The New York Times Long Island Journal, 12-5-04

High Infidelity

By Marcelle S. Fischler

(Please note: Peggy's comments in red below.)

''My husband just was neglectful of me,'' confided a 34-year-old woman from Huntington who has been married for nine years and first dated him in high school. ''He never paid any attention to me. It became like I could have been a piece of furniture in the house.''

The woman said that when she attempted to tell her husband that he wasn't meeting her needs, he brushed her off, saying ''You watch too many soap operas.''

But her husband's friend knew how to give a woman a compliment, she said. While her husband questioned why she needed to get her hair done, his friend told her she looked beautiful. The woman and her husband's friend started to meet for lunch on her days off from her part-time job.

Soon they were having an affair.

''He made me feel like a woman,'' she said. ''He made me feel special. He made me feel like I mattered. The other guy was everything that my husband wasn't.''

The woman, who like all of the adulterers quoted in this article spoke only on the condition that she not be identified, said that other mothers at her son's preschool had confided that they were also cheating on their husbands.

''Women just are not going to accept being forgotten about,'' she said. ''There were many times I knew it wasn't right, but I just felt like, what about me? I am a mother. I am a wife. I am a worker. I am all these things.

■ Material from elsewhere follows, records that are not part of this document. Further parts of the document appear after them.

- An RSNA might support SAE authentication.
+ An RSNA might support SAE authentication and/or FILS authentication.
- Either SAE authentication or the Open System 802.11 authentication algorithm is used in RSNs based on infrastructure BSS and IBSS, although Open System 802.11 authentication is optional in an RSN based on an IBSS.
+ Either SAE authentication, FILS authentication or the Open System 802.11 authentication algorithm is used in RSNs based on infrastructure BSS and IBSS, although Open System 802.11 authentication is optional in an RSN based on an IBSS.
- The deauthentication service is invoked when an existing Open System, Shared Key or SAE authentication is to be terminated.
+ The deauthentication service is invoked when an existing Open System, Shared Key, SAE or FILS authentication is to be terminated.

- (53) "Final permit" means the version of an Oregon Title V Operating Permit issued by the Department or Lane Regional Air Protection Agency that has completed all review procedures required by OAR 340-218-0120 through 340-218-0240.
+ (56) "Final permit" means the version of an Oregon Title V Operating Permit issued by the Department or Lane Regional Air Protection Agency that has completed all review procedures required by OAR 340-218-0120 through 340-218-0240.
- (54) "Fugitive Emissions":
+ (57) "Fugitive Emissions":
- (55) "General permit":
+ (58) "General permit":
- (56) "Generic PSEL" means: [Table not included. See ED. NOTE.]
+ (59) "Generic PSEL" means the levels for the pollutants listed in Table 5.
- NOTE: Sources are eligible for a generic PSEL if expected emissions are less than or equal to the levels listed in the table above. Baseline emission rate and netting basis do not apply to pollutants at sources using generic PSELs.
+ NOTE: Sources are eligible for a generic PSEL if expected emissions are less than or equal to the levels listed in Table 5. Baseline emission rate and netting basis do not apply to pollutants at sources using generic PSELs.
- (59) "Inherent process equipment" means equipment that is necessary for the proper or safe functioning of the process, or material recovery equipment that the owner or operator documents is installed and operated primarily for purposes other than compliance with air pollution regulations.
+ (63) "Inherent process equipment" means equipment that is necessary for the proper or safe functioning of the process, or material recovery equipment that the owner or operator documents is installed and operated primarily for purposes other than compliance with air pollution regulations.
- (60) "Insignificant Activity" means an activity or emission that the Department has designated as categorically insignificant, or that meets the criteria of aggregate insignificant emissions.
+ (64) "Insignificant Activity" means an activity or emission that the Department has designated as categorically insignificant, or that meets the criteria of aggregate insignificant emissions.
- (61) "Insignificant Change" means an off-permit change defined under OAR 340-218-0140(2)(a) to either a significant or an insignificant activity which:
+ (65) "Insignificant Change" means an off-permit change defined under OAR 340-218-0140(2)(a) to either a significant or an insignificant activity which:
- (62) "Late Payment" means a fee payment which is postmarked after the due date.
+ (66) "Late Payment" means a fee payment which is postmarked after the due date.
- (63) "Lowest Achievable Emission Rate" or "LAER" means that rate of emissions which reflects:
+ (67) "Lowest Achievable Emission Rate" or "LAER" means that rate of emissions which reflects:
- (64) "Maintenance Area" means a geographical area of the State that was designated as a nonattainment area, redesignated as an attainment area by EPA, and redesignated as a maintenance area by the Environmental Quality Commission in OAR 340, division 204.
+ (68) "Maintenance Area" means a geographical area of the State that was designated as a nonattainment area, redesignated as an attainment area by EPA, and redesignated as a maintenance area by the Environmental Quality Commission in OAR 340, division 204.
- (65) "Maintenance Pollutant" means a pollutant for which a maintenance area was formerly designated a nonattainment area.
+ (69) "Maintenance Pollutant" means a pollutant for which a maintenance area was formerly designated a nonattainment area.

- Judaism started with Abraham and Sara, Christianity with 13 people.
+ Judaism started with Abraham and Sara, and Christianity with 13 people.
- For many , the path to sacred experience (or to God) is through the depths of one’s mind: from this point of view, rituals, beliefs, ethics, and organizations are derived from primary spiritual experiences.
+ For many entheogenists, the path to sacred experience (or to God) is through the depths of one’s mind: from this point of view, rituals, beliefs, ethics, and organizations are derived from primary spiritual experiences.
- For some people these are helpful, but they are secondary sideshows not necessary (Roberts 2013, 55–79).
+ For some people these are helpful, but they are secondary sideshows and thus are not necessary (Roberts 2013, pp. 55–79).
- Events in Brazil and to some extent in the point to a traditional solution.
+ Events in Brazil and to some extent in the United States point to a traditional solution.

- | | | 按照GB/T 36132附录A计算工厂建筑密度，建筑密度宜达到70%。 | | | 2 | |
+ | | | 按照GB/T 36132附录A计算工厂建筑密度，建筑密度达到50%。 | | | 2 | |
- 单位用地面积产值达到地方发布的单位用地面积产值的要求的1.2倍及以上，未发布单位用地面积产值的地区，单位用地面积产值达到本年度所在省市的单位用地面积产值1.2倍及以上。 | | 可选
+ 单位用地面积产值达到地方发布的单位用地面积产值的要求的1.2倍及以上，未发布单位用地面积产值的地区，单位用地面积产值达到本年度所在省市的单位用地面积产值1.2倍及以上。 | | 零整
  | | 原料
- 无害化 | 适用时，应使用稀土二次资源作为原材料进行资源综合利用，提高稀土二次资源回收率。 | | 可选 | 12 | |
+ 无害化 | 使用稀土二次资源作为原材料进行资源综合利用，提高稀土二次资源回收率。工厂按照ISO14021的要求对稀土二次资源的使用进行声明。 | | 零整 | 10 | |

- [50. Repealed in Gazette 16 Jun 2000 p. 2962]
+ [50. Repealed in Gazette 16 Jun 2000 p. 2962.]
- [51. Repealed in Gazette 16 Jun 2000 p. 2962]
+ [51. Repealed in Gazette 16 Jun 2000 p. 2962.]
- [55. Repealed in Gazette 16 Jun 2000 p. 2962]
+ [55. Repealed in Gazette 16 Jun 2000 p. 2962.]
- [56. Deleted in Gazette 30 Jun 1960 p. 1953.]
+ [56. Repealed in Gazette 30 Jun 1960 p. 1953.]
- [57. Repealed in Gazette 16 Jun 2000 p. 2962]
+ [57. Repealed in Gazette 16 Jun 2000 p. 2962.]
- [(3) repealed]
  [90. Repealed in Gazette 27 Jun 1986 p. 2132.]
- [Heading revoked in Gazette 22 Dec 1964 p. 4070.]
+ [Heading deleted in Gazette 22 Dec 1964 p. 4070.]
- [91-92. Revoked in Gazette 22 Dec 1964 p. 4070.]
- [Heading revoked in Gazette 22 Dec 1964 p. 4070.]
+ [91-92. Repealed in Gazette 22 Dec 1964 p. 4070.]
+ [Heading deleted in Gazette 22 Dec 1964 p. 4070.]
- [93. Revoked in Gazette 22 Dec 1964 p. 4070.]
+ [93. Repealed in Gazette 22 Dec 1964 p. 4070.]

When do I get to be a woman?''

Looking for comfort in the arms of another man is neither new nor unique to Long Island. But at a time when ''Desperate Housewives'' is the top-rated series on television, local psychologists, physicians and matrimonial lawyers report that among their clients, the number of married women who say they're having affairs is climbing.

Sara B. Goldman, a psychotherapist with a practice in Great Neck specializing in women's issues, said patients used to come in and complain that their husbands were having affairs. ''Now they are having affairs,'' Ms. Goldman said.

The desire to stray grew out of dissatisfaction with their husbands, Ms. Goldman said. Some of them ''are good husbands as far as helping around the house and being faithful, but they are not making enough money,'' she said, adding that other husbands weren't sensitive enough. ''Women are looking for a friendship in a marriage today,'' Ms. Goldman said. ''It's not like 'Fiddler on the Roof' anymore, where you do the cooking and the cleaning and raise the children and that's it.''

Ms. Goldman's husband is Dr. Benjamin Goldman, an obstetrician-gynecologist associated with the North Shore University-Long Island Jewish Hospital System. He said that more patients, particularly women in their 40's from wealthy North Shore enclaves, were confiding that they were having affairs.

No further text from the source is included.